Nel solo mese di gennaio 2026, il modello ha totalizzato oltre 1.260 consegne, di cui circa 1.000 nella sola versione SHS-H full hybrid.
È interessante notare come la penetrazione di Omoda sia particolarmente forte nel canale dei clienti privati, dove a novembre 2025 ha toccato una quota del 2,27%.
Questo dato è fondamentale per analizzare il successo del marchio: mentre molti competitor puntano sui canali di noleggio e flotte (che per Omoda rappresentano solo il 12% del mix), gli automobilisti italiani stanno scegliendo attivamente di acquistare queste vetture per l’uso quotidiano, premiando la concretezza del prodotto.

La rete commerciale e l’ingresso in UNRAE
Uno dei “segreti” meglio custoditi del successo di Omoda in Italia è la rapidità con cui ha costruito una base istituzionale e logistica solida.
A luglio 2025, Omoda & Jaecoo è entrata ufficialmente in UNRAE (Unione Nazionale Rappresentanti Autoveicoli Esteri), un passo che ha sancito l’uscita definitiva dal limbo dei “marchi emergenti”. Parallelamente, il brand ha strutturato una rete di vendita e post-vendita capillare, puntando su concessionari storici e affidabili piuttosto che su store temporanei o vendite esclusivamente online. Questo approccio “fisico” ha ridotto drasticamente la diffidenza culturale verso il prodotto cinese, offrendo ai clienti punti di riferimento certi per l’assistenza.
Garanzie estese e il fattore fiducia
La fiducia dei consumatori è stata alimentata anche da una politica di garanzia estremamente aggressiva, una delle più complete oggi disponibili in Italia.
Offrire 7 anni o 150.000 km di copertura totale è stato il grimaldello per scardinare i dubbi sull’affidabilità a lungo termine.
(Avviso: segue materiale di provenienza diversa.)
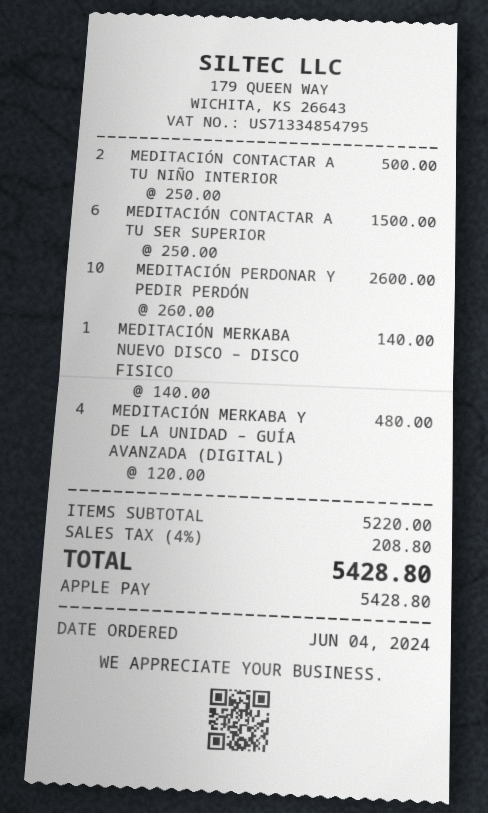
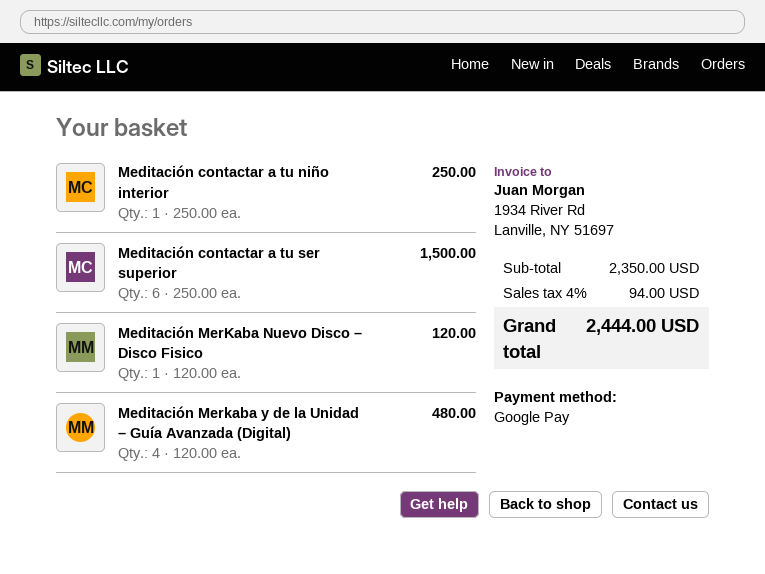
payment method: Apple Pay -> Google Pay
MEDITACIÓN CONTACTAR A TU NIÑO INTERIOR: 2 x 250.00 = 500.00 -> 1 x 250.00 = 250.00
MEDITACIÓN PERDONAR Y PEDIR PERDÓN: 10 x 260.00 = 2600.00 -> none
MEDITACIÓN MERKABA NUEVO DISCO – DISCO FISICO: 1 x 140.00 = 140.00 -> 1 x 120.00 = 120.00
subtotal: 5220.00 -> 2350.00
tax: 4% = 208.80 -> 4% = 94.00
total: 5428.80 -> 2444.00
Inoltre, l’ottenimento delle 5 stelle Euro NCAP per la sicurezza ha posizionato la Omoda 5 sullo stesso piano (e spesso superiore) rispetto alle rivali europee, eliminando il pregiudizio sulla scarsa robustezza dei veicoli d’importazione asiatica. Questo pacchetto “chiavi in mano” rassicura l’acquirente, facendolo percepire come protetto contro ogni imprevisto meccanico o strutturale.
Tecnologia SHS e strategia multi-energia
Un altro pilastro fondamentale è stata la flessibilità dell’offerta motoristica. Mentre molti brand hanno puntato tutto sull’elettrico puro subendo il rallentamento della domanda, Omoda ha spinto con vigore sul sistema Super Hybrid System (SHS).
Le varianti full hybrid e plug-in hybrid hanno permesso di intercettare quella fascia di pubblico che desidera ridurre i consumi e le emissioni senza affrontare l’ansia da ricarica o i costi elevati delle BEV (Battery Electric Vehicles). La Jaecoo 7 SHS-P, ad esempio, si è piazzata stabilmente al secondo posto tra i SUV plug-in più venduti ai privati, a dimostrazione che la tecnologia ibrida di Chery è percepita come una soluzione matura e performante per le strade italiane.
Design “Cross-Culture” e prezzi trasparenti
Infine, non si può ignorare il fattore estetico e di prezzo. Il design della gamma Omoda, definito “cyber-mecha” o futuristico, si discosta nettamente dalle linee sobrie e talvolta ripetitive della concorrenza europea, attirando un pubblico più giovane e attento alle tendenze lifestyle. Il tutto è supportato da un listino trasparente: le campagne promozionali di inizio 2026, con rate da 99 o 149 euro al mese e prezzi d’attacco sotto i 23.000 euro in caso di rottamazione, hanno reso accessibile un SUV di segmento C con dotazioni da categoria superiore (sedili ventilati, telecamere a 540°, sistemi ADAS completi).
In un mercato dove i prezzi del nuovo sono cresciuti mediamente del 20-30% in tre anni, la proposta di valore di Omoda è risultata semplicemente imbattibile.